It's abstract, but I'll try to get something down. First, look at what happens t...

It's abstract, but I'll try to get something down.

First, look at what happens to the system from the outside, say a web request that leads to a web response. In between, information is gathered from other areas (databases, program logic) and combined with the request data. There are also possibly other effects generated (writes to database state, messages to other users, etc.).

Now take all of those “effects”--the web response, but also the database updates, logs, messages, etc.--and look at each of them as a tree (going left to right, with the root, the result, on the right) where different kinds of information were combined and transformations were performed in order to get the result.

We’re being conceptual here, so imagine we’re not simplifying or squashing things together--the tree can be big and complicated. Also temporarily ignore any ideas you may have that there’s a difference between information coming from the “user” area versus the “admin” area versus the “domain object #1” area. In this world, those stores of information only exist to the extent they enable the flow that produces our results.

Now notice that there are many different requests and many different effects and responses. Thankfully, some number of the inputs are shared and reusable. Further, entire spans of nodes are in common (an event type) or entire subtrees are in common (a subsystem). These are your data streams and your modules. You didn’t add them in because you felt like there had to be a “user service” or an “object #1 service”--those commonalities factored out (to the extent they did) of the requirements of the data flows.

Often, there isn’t an “object #1” at all--that was a presumption used to put stakes down so you had somewhere to start. And our systems that are made of up of things like “object #1 service” and “object #2 service” very frequently end up with problems of the form: “we can’t do that because object #1s don’t know about [aspect of object #2s]! Everyone knows that!
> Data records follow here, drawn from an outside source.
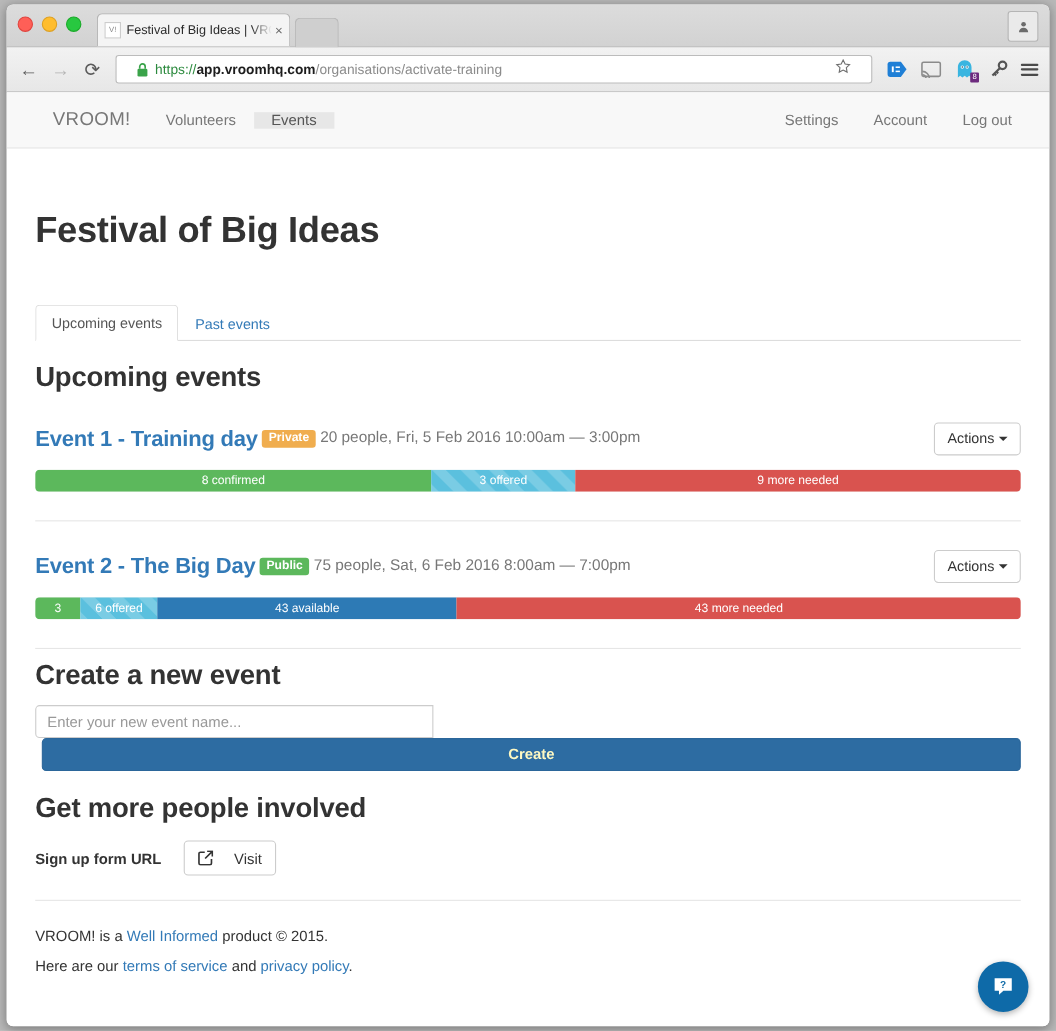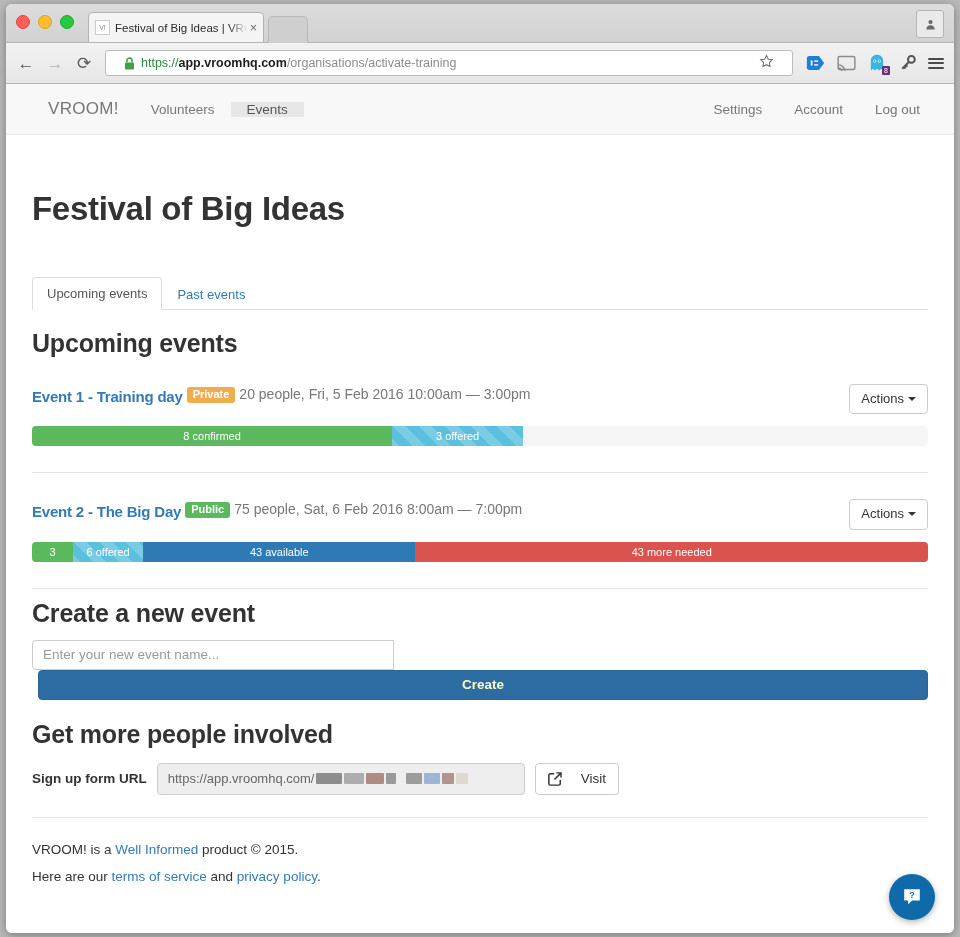--- a/index.html
+++ b/index.html
@@ -252,7 +252,7 @@
     line-height: 1.55;
   }
   .event-name {
-    font-size: 15px;
+    font-size: 20px;
     font-weight: bold;
     color: #337ab7;
     letter-spacing: -.2px;

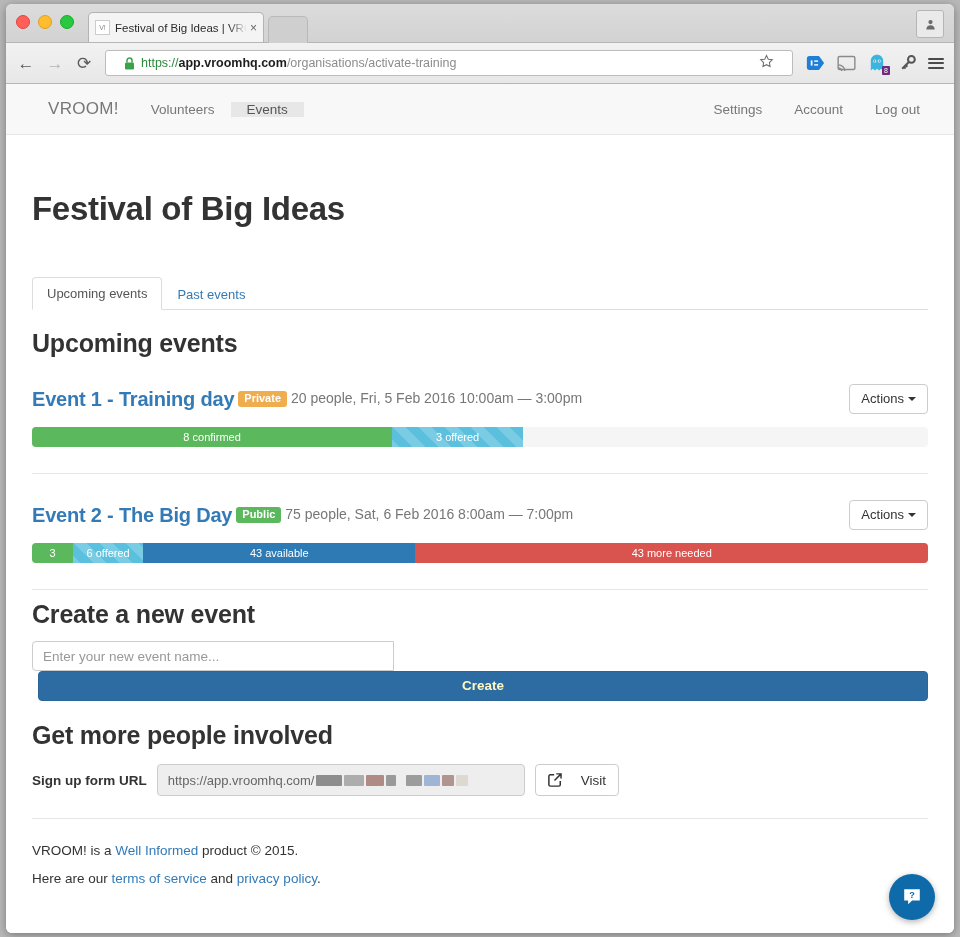--- a/index.html
+++ b/index.html
@@ -557,6 +557,7 @@
         <div class="progress">
           <div class="pbar green" style="width:40.2%">8 confirmed</div>
           <div class="pbar striped" style="width:14.6%">3 offered</div>
+          <div class="pbar red" style="width:45.2%">9 more needed</div>
         </div>
       </div>
 

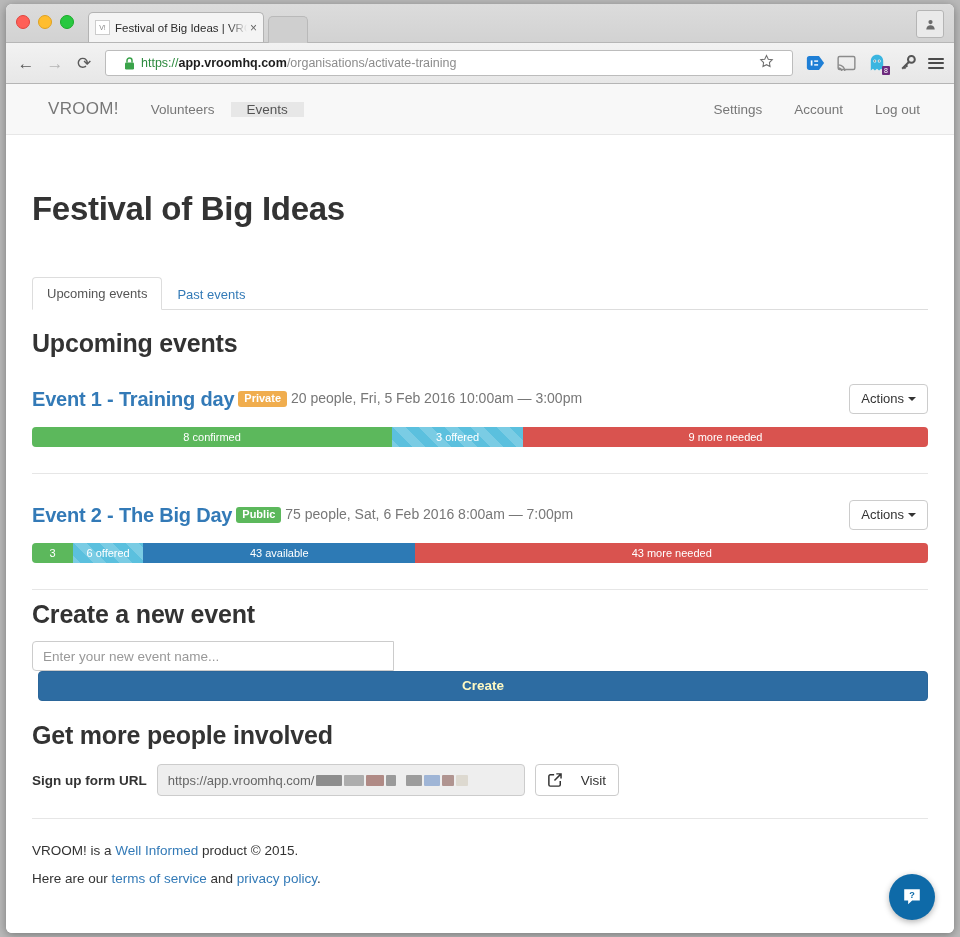--- a/index.html
+++ b/index.html
@@ -589,17 +589,6 @@
       <h2 class="section" style="margin-top:20px">Get more people involved</h2>
       <div class="url-row">
         <span class="url-label">Sign up form URL</span>
-        <div class="url-field">
-          <span>https://app.vroomhq.com/</span>
-          <span class="redact" style="width:26px;background:#8d8d8d"></span>
-          <span class="redact" style="width:20px;background:#adadad"></span>
-          <span class="redact" style="width:18px;background:#b08a85"></span>
-          <span class="redact" style="width:10px;background:#9a9a9a"></span>
-          <span class="redact" style="width:16px;background:#9c9c9c;margin-left:10px"></span>
-          <span class="redact" style="width:16px;background:#9fb5d6"></span>
-          <span class="redact" style="width:12px;background:#b09490"></span>
-          <span class="redact" style="width:12px;background:#ddd9d0"></span>
-        </div>
         <button class="visit-btn">
           <svg width="14" height="14" viewBox="0 0 16 16">
             <path d="M7 2H2.6A1.6 1.6 0 0 0 1 3.6v9.8A1.6 1.6 0 0 0 2.6 15h9.8a1.6 1.6 0 0 0 1.6-1.6V9" fill="none" stroke="#333" stroke-width="1.7"></path>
We need a whole new sub-system!”. In the data-driven world the question is always the same: what data do you need to combine in order to get your result?
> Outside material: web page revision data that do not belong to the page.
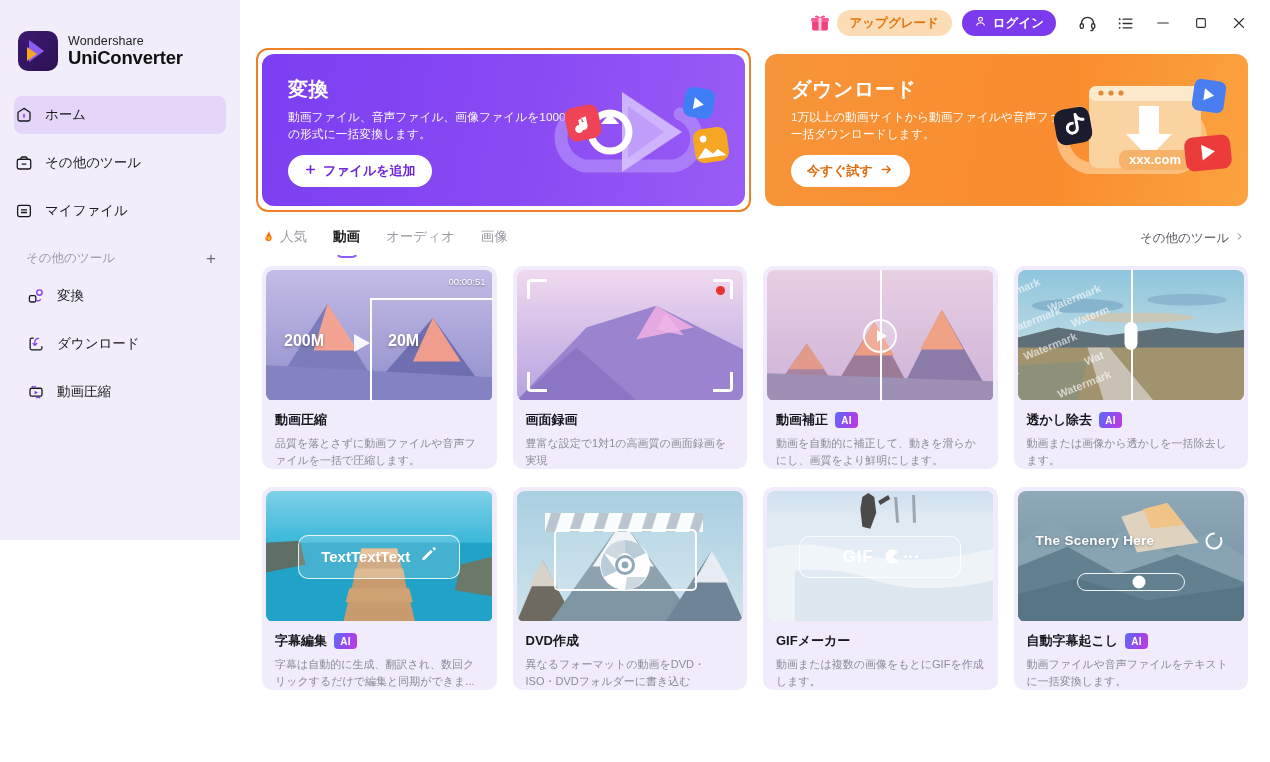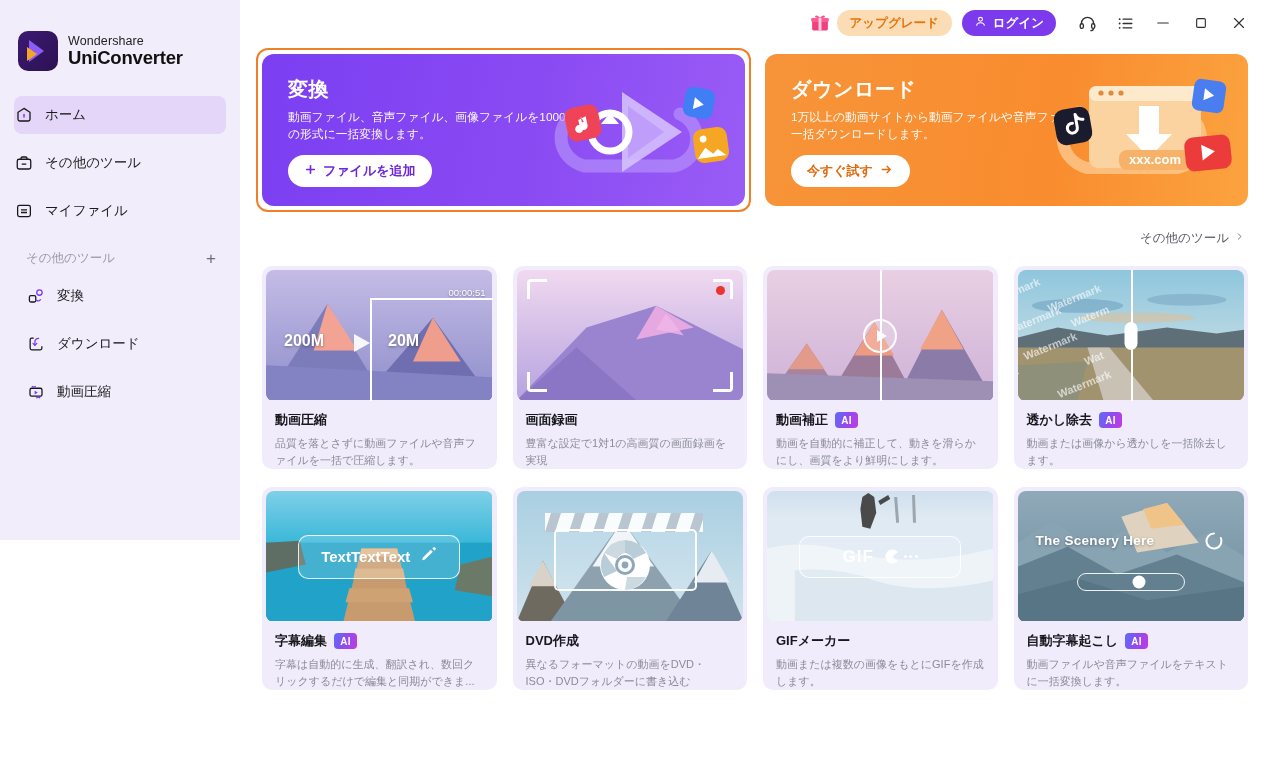--- a/index.html
+++ b/index.html
@@ -560,6 +560,27 @@
     </div>
 
     <div class="tabs-row">
+      <div class="tabs">
+        <div class="tab">
+          <span>
+            <svg width="13" height="14" viewBox="0 0 24 24">
+              <path d="M13 2c.6 4-3.4 5.6-4.6 9.2C7.4 14 9 17 9 17s-2-1-2.6-3.4C5.2 16 5.6 21 12 22c6-1 7-6.2 4.6-10.4C15.4 9.4 13.6 6.6 13 2z" fill="#f97316"></path>
+              <path d="M12.4 11.6c.4 2-2 3-2 5.2 0 1.6 1.4 2.8 2.6 2.6 1.6-.2 2.6-1.6 2.2-3.4-.3-1.4-1.8-2.4-2.8-4.4z" fill="#fbbf24"></path>
+            </svg>
+          </span>
+          <span>人気</span>
+        </div>
+        <div class="tab active">
+          <span>動画</span>
+          <span class="tab-underline"></span>
+        </div>
+        <div class="tab">
+          <span>オーディオ</span>
+        </div>
+        <div class="tab">
+          <span>画像</span>
+        </div>
+      </div>
       <div class="more-tools">
         <span>その他のツール</span>
         <span>

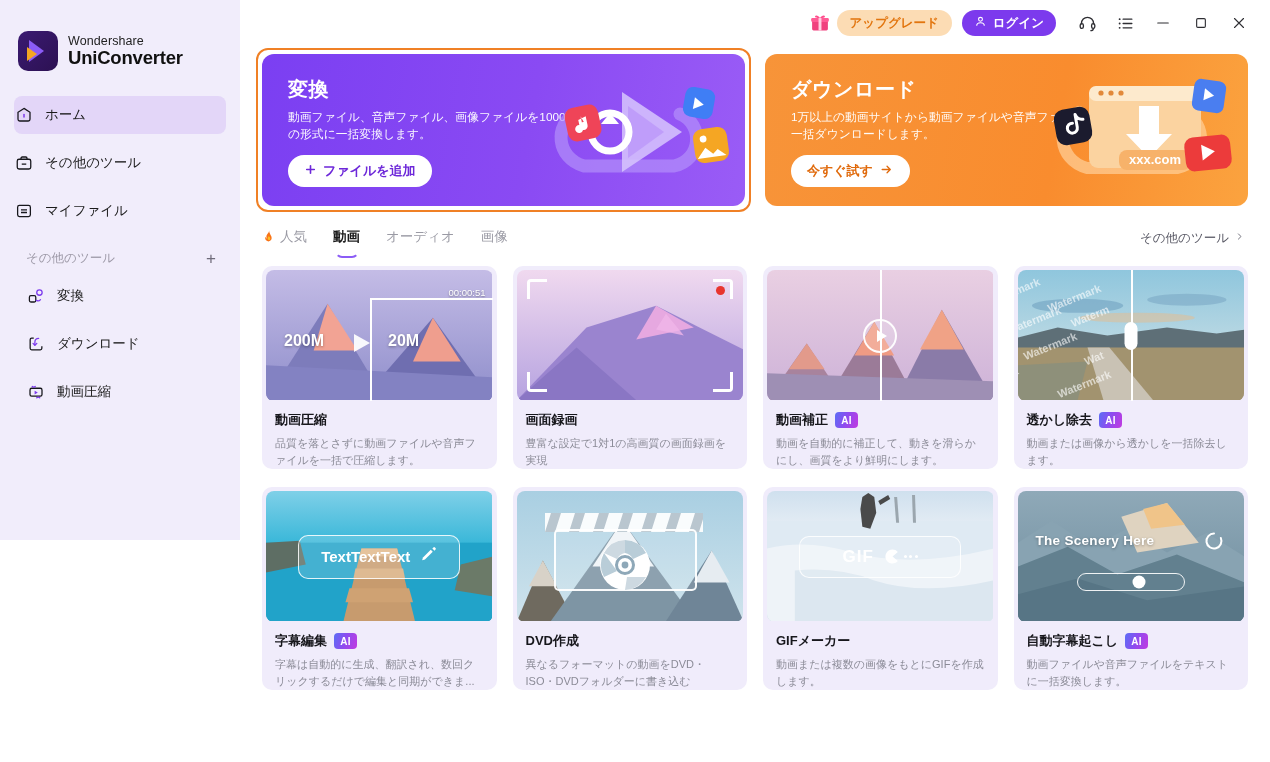--- a/index.html
+++ b/index.html
@@ -278,7 +278,6 @@
     position: absolute; right: 7px; top: 6px;
     color: #fff; font-size: 9.5px;
     text-shadow: 0 1px 2px rgba(0,0,0,.4);
-    margin-top: 11px;
   }
   .ovl-txt {
     position: absolute; color: #fff; font-weight: bold;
This isn’t to say all modules we usually come up with will turn out to be false ones (especially since a lot of the time we’re basing our architectures on past experience). For instance, that there is some kind of “user” management system is probably made inevitable by the common paths user-related data take to enter the system.

Now for the reverse argument: imagine you have a system that was done with the sort of modeling where there is an “object #1 service” that must get info from the “user service” and work with the “object #2 service” through the “object set mediator service”. You’re tracing through all the code that goes into formulating a response to requests, from start to finish, but someone has played a trick on you: they’ve put one of those censoring black bars over deployment artifacts, package names, and class names. The punchline is that your architecture inevitably is one of the trees described above--it’s just a question of how badly things are distorted because someone presumed the system comes from the behavior of “object #1”s and “object #2”s and not the other way around.